After the New Hampshire primary, I wrote:
The most surprising thing is that, looking at the exit polls for Iowa and NH, it really seems that Clinton and Edwards were competing for the same electorate. The storyline was that Edwards and Obama were duking it out for the “change” vote. Not so much. Sadly, we might not be so post-racist after all. If you prefer a less cynical speculation, voters might actually want candidates to talk about things other than ‘hope’, like healthcare.
Chris Bowers at Open Left (“The World’s Slowest Loading Website EVAH!”) has crunched some numbers:
Obama is dominating Clinton among African-Americans nationwide, and even stronger in states where campaigning has actually taken place. Edwards draws very little of the African-American vote from Obama, but is competitive for white southern votes. This means that in states like South Carolina (Jan 26th) and Georgia (Feb 5th), Obama’s lead is largely dependent on Edwards staying in the campaign. In Alabama, which will take place on February 5th, Obama leads Clinton 36%-34%. However, that lead would be gone if the 9% of voters who support Edwards, most of whom are white, have to choose only between Clinton and Obama. While there are no recent polls out of other February 5th states, like Kansas and Missouri, given the strength of Edwards in those two states, I imagine the situation is very similar. Further, while Obama’s winning or losing in Arkansas, Connecticut, Illinois, New Jersey, New York, and Tennessee is not dependent on Edwards staying in the campaign, for exactly the same reason I cited in the previously mentioned states, Obama’s delegate totals from these other states will probably be better with Edwards in the campaign than with Edwards out of the campaign. In every case, Edwards will take a larger bite out of Clinton’s advantage among white voters than he will from Obama’s advantage among African-American voters.
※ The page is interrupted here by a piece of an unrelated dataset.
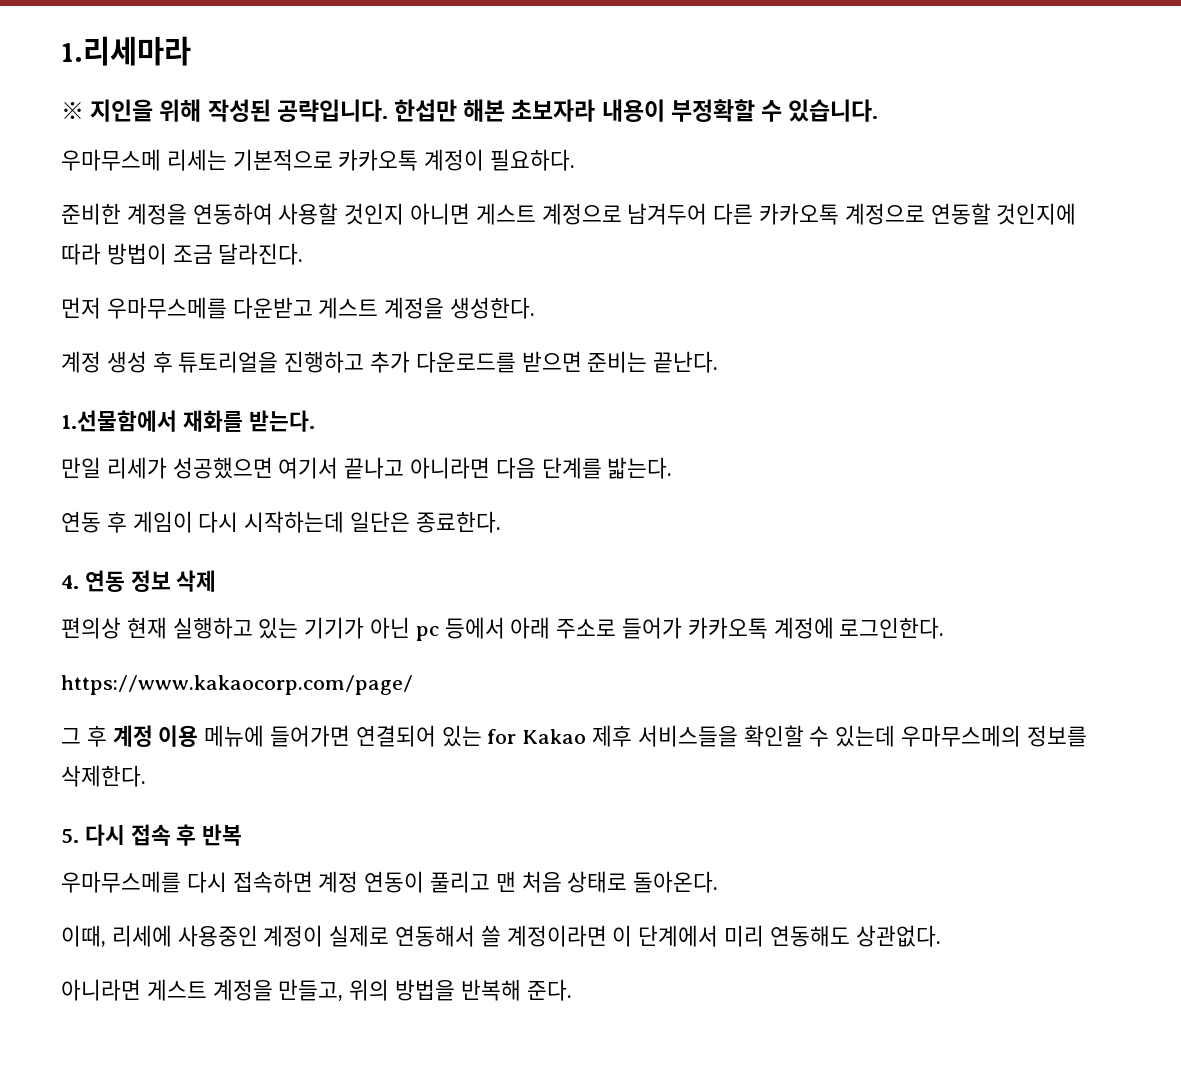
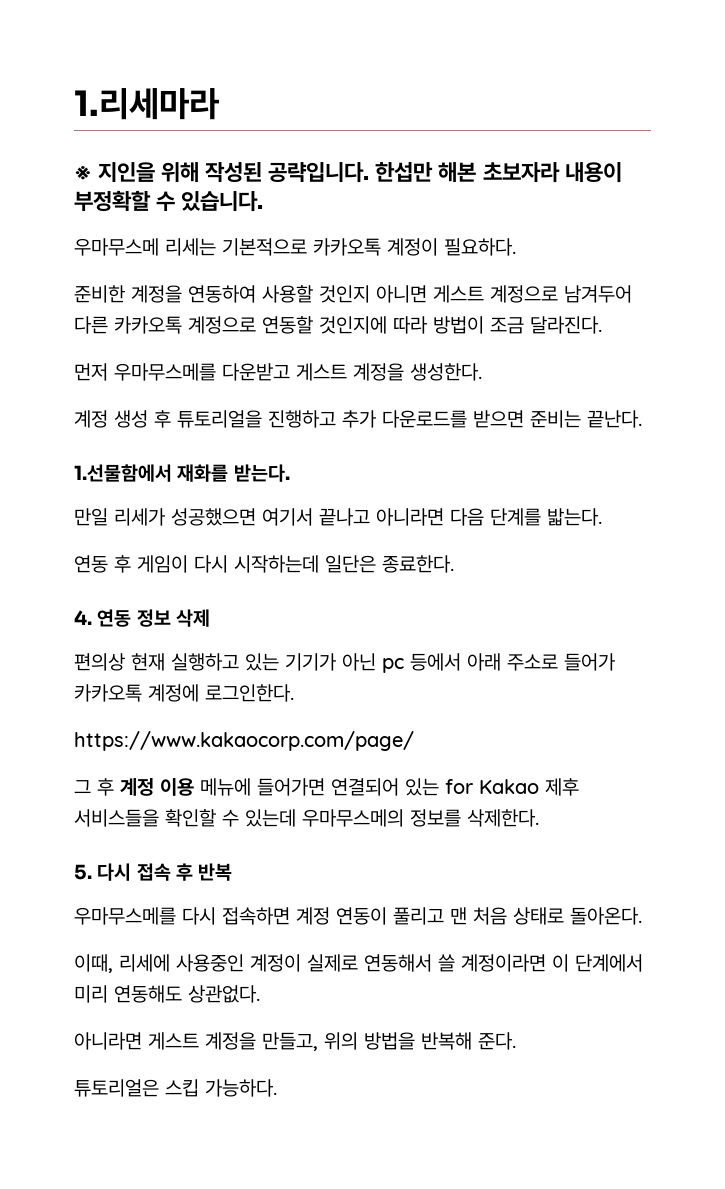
(572, 990) none -> [74,1079,277,1097] // 튜토리얼은 스킵 가능하다.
With Hillary Clinton nudging ahead in Nevada, right now Edwards dropping out would be absolutely devastating to the Obama campaign. If Clinton won Nevada, and Edwards dropped out, Illinois and Georgia might be the only two remaining states where Obama would have an advantage. Barring a spectacular Clinton collapse, the campaign would be all but over. Clinton’s advantage would be insurmountable.
I think the reason some Democratic activists don’t get this is because most Democrats are strongly opposed to the Iraqi War, so they view Obama and Edwards as alternatives, while Clinton is profoundly different. But I have the sneaking suspicion (based on my Mad Biologist superpowers) that many Democrats, particularly whites who often supported the war, at least initially, don’t hold Clinton’s vote against her–there probably is some rationalization of cognitive dissonance going on here. As far as I can tell, Clinton and Edwards are splitting (not necessarily 50/50) the “healthcare vote”, particularly, if they don’t want to be reminded that they initially supported the war, are breaking for Edwards or Clinton, and not Obama (hope isn’t an enacted healthcare plan).
If I’m correct, Obama also leads with independent voters (or at least did in Iowa and New Hampshire). Wouldn’t that also be a factor? Independents would go for Obama, but not the other two.